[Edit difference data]
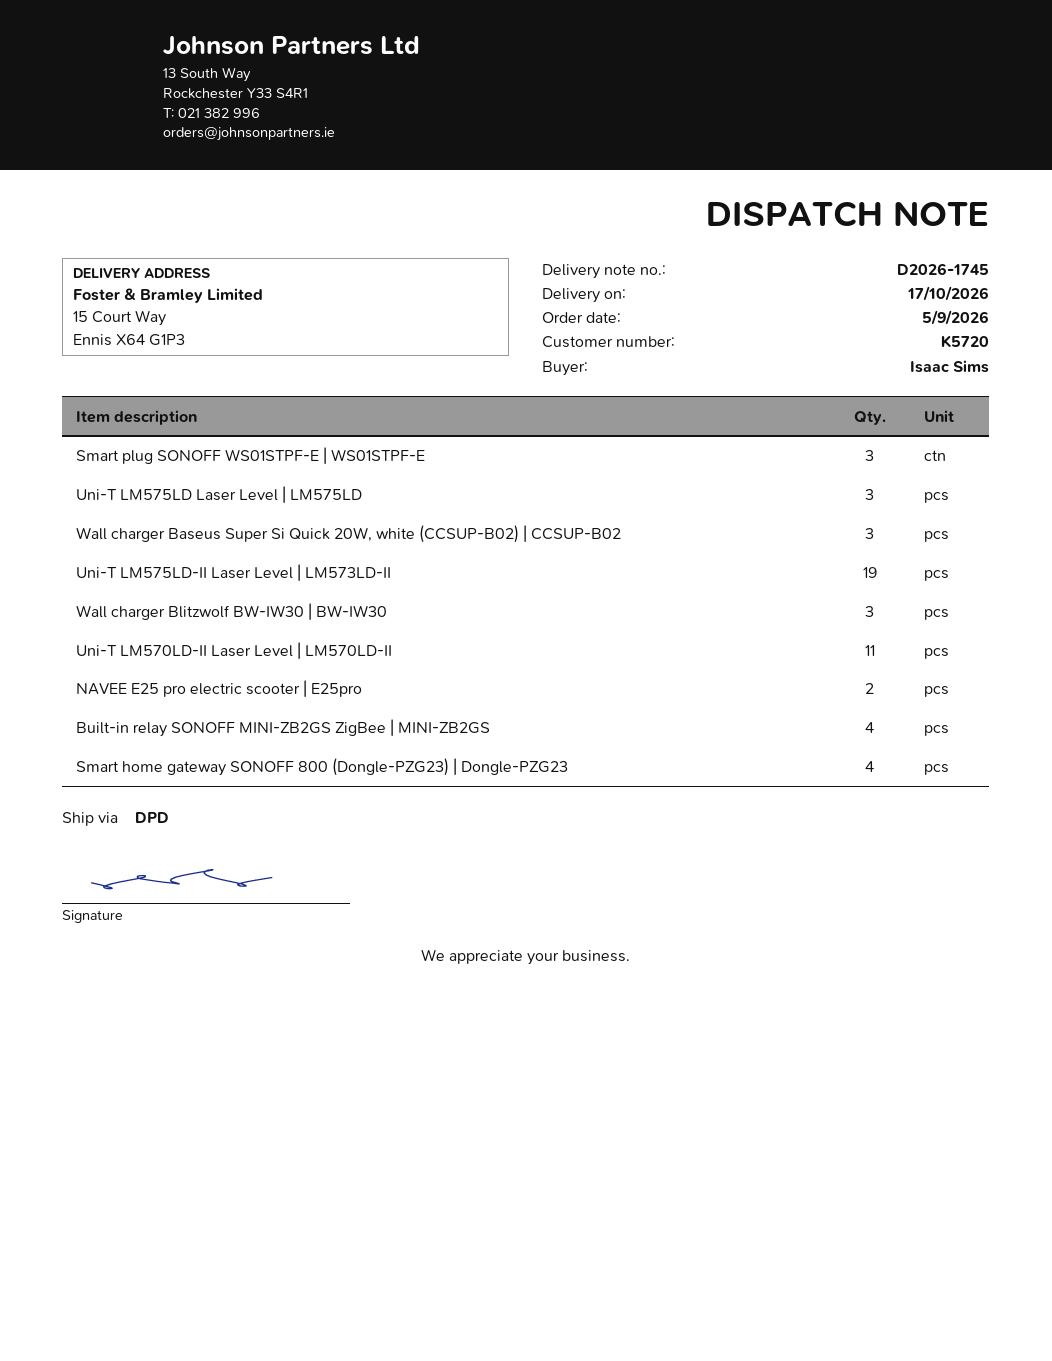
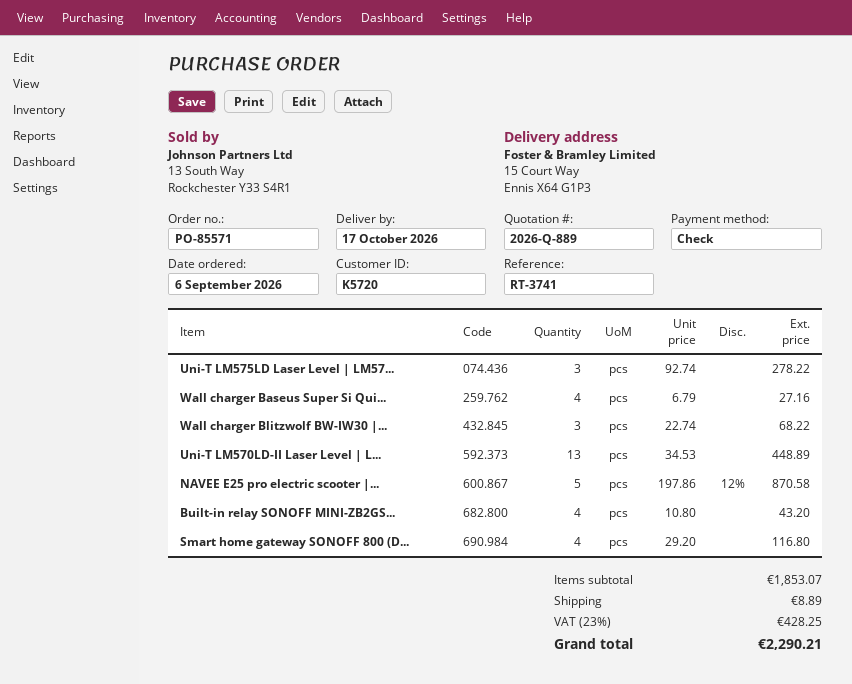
order date: 2026-09-05 -> 2026-09-06
Smart plug SONOFF WS01STPF-E | WS01STPF-E: 3 -> none
Wall charger Baseus Super Si Quick 20W, white (CCSUP-B02) | CCSUP-B02: 3 -> 4
Uni-T LM575LD-II Laser Level | LM573LD-II: 19 -> none
Uni-T LM570LD-II Laser Level | LM570LD-II: 11 -> 13
NAVEE E25 pro electric scooter | E25pro: 2 -> 5

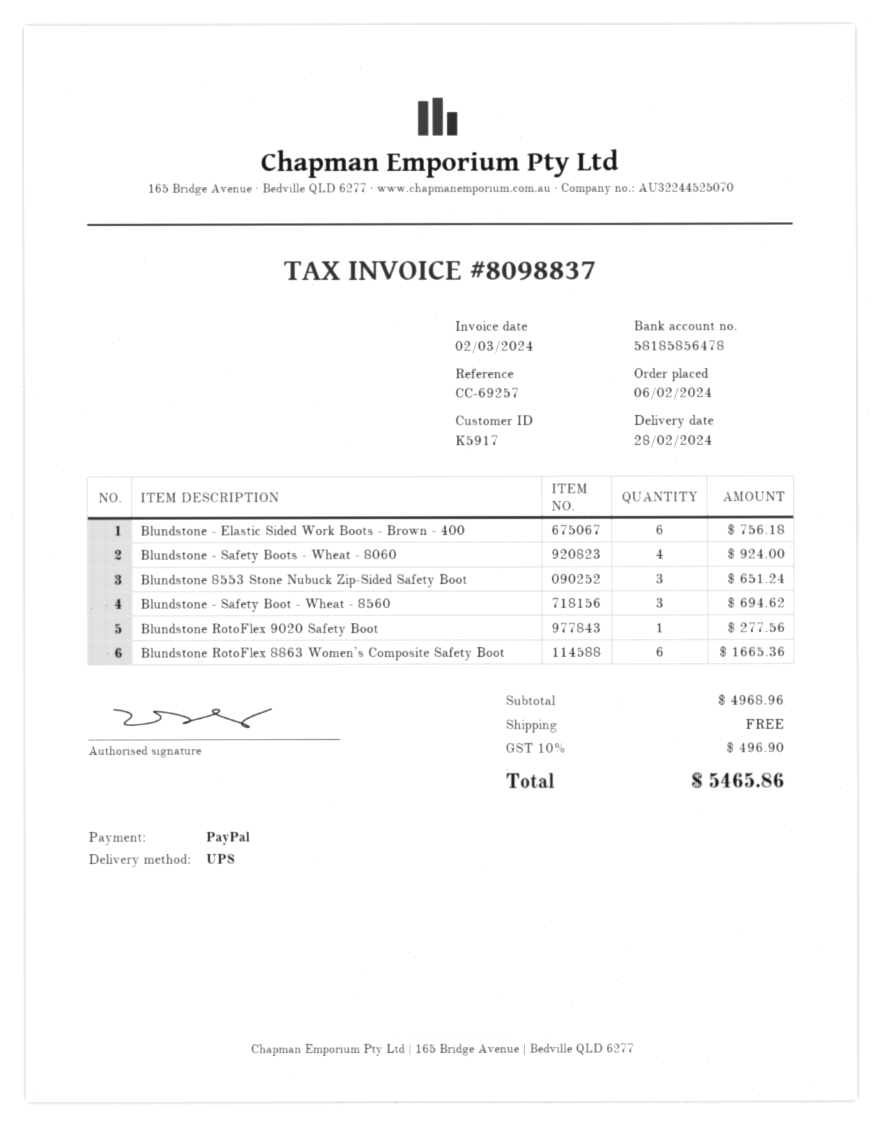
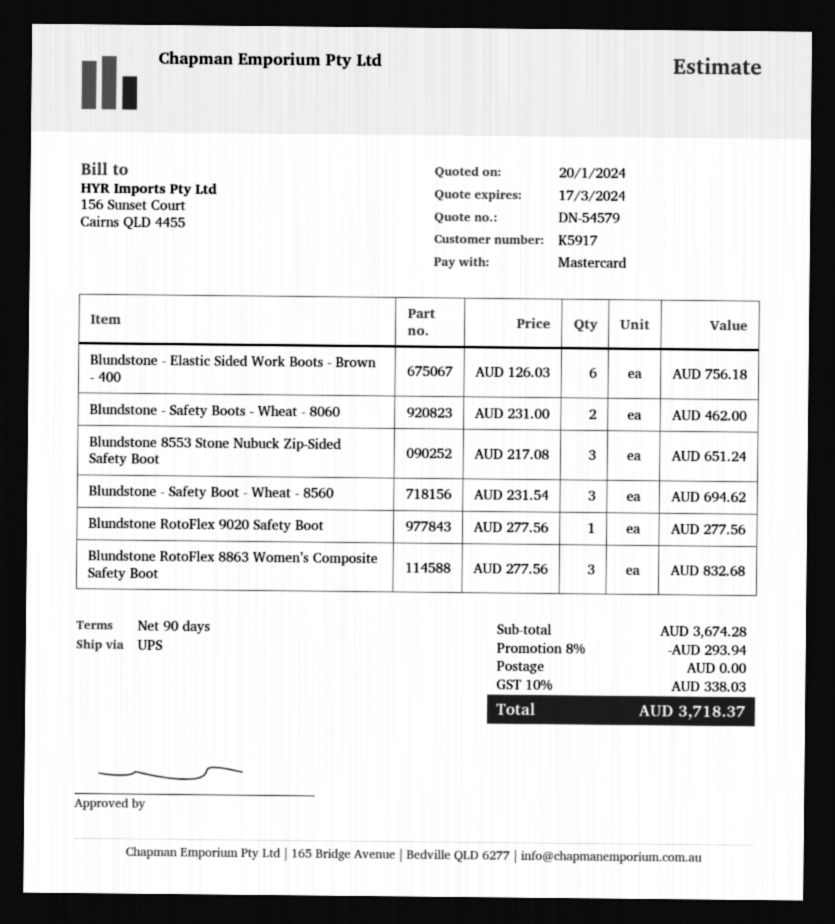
payment method: PayPal -> Mastercard
Blundstone - Safety Boots - Wheat - 8060: 4 for 924.00 -> 2 for 462.00
Blundstone RotoFlex 8863 Women’s Composite Safety Boot: 6 for 1665.36 -> 3 for 832.68
subtotal: 4968.96 -> 3674.28
discount: none -> 8% = 293.94
tax: 10% = 496.90 -> 10% = 338.03
total: 5465.86 -> 3718.37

[Problem requirements] Return only those lines that run from the one containing "subtotal: 4968.96 -> 3674.28" through the end of the entries, keeping each exactly as written.

[Task output]
subtotal: 4968.96 -> 3674.28
discount: none -> 8% = 293.94
tax: 10% = 496.90 -> 10% = 338.03
total: 5465.86 -> 3718.37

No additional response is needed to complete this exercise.